Kleptomania is a recurrent urge to steal, that is motivated by more of an emotional need to steal, rather than a financial one. This is to say that those with kleptomania who steal do not steal because they need the items they take; in fact, the items they steal often do not even have much value. Kleptomania is instead a kind of impulse control disorder wherein the person afflicted with the condition has little or no self-control. To explore this concept, consider the following kleptomania definition.

Definition of Kleptomania


  1. An irresistible and recurring urge to steal that is based on an emotional need, rather than a financial one.


1820-1830        From the Greek kléptēs [thief]) + -mania

What is Kleptomania

Kleptomania is a kind of impulse control disorder that causes a person who is afflicted with the condition to steal items that they don’t need in order to satisfy an emotional urge.
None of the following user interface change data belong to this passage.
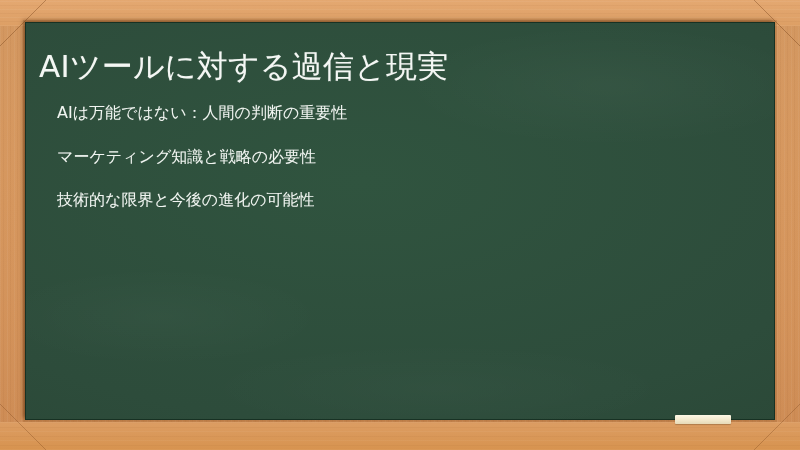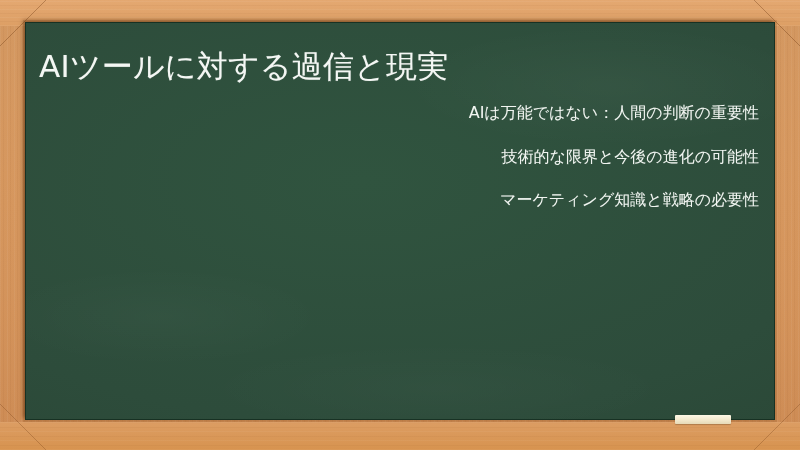"AIツールに対する過信と現実" .board-content { text-align: right -> none }
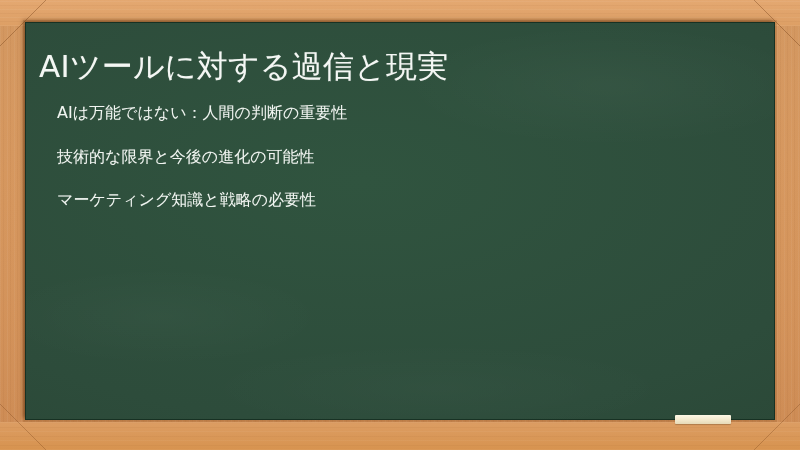"技術的な限界と今後の進化の可能性" li.bullet-item { order: before "マーケティング知識と戦略の必要性" -> after "マーケティング知識と戦略の必要性" }
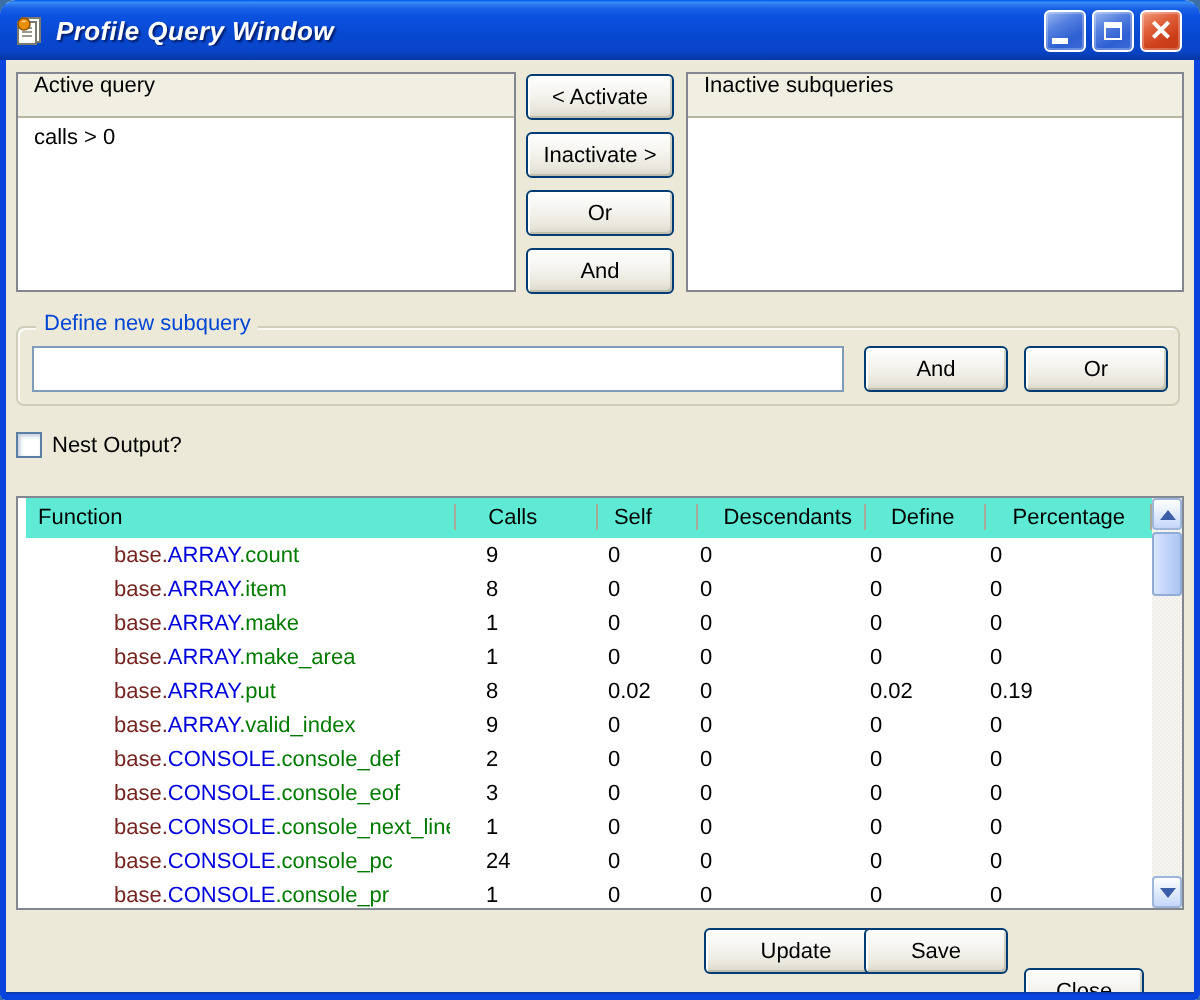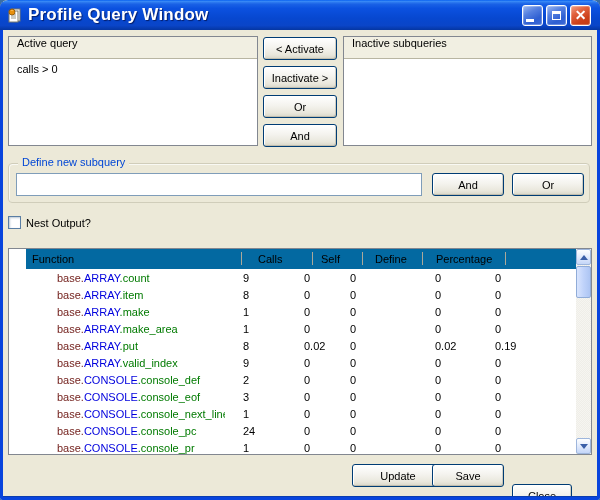"Profile Query Window" .win-title { font-size: 17px -> 13px; font-style: none -> italic }
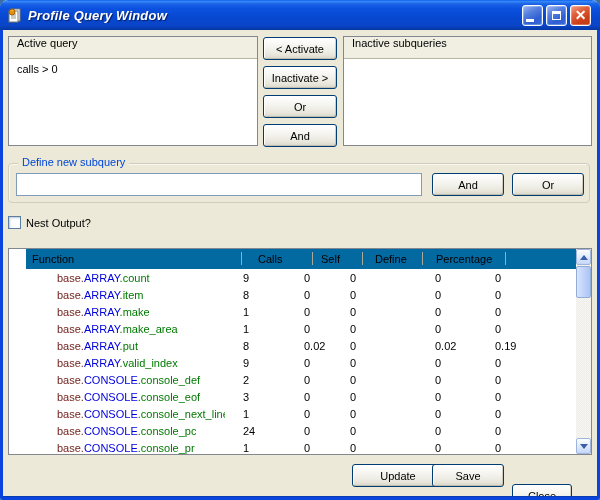"Function" .thead { background: #0369a1 -> #5eead4; left: 17px -> 4px }
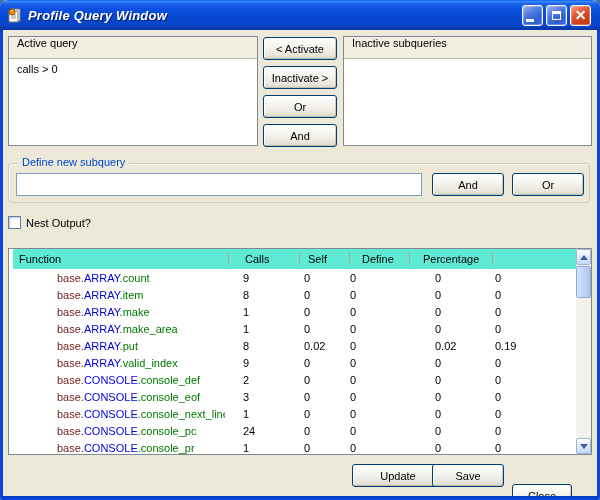"Descendants" div.th { html: none -> <div>Descendants</div> }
For example, kleptomania causes people to steal items that may not even have much value. They steal because they have difficulty resisting the temptation to engage in potentially dangerous behavior. There is no cure for kleptomania, but medication and psychotherapy may be used to help control one’s impulse to compulsively steal.

Interestingly, kleptomania tends to be more common among females, and it usually begins at an early age. People who suffer from personality disorders that lead to kleptomania also tend to develop those conditions early in life. Kleptomania is a difficult condition to diagnose, and so clinicians are advised to be careful in issuing such a diagnosis, in connection with the potential legal implications of the person’s actions.

Kleptomania vs. Shoplifting Addiction

Shoplifting is the act of stealing items from a store or other place of business. It is a serious problem in the United States, costing shopkeepers millions of dollars each year. The term covers everything from simply leaving the store with an item that hasn’t been paid for, to changing price tags to pay a lower price for an item. Shoplifting is most commonly engaged in to obtain merchandise the shoplifter wants or needs, or for the purpose of selling or trading them for cash. This is a common method of obtaining money to pay for drugs.

There is a disorder known as shoplifting addiction which, at first glance, kleptomania and shoplifting addiction may seem like they are the same thing, but there are actually some important differences between the two behaviors. For one thing, shoplifting creates a feeling of anxiety in the shoplifter before-hand, suggesting that shoplifting is more often planned, while kleptomania is spontaneous. Additionally, those who shoplift are often looking to “make things right” as the result of a bad experience, and it may often be done out of anger.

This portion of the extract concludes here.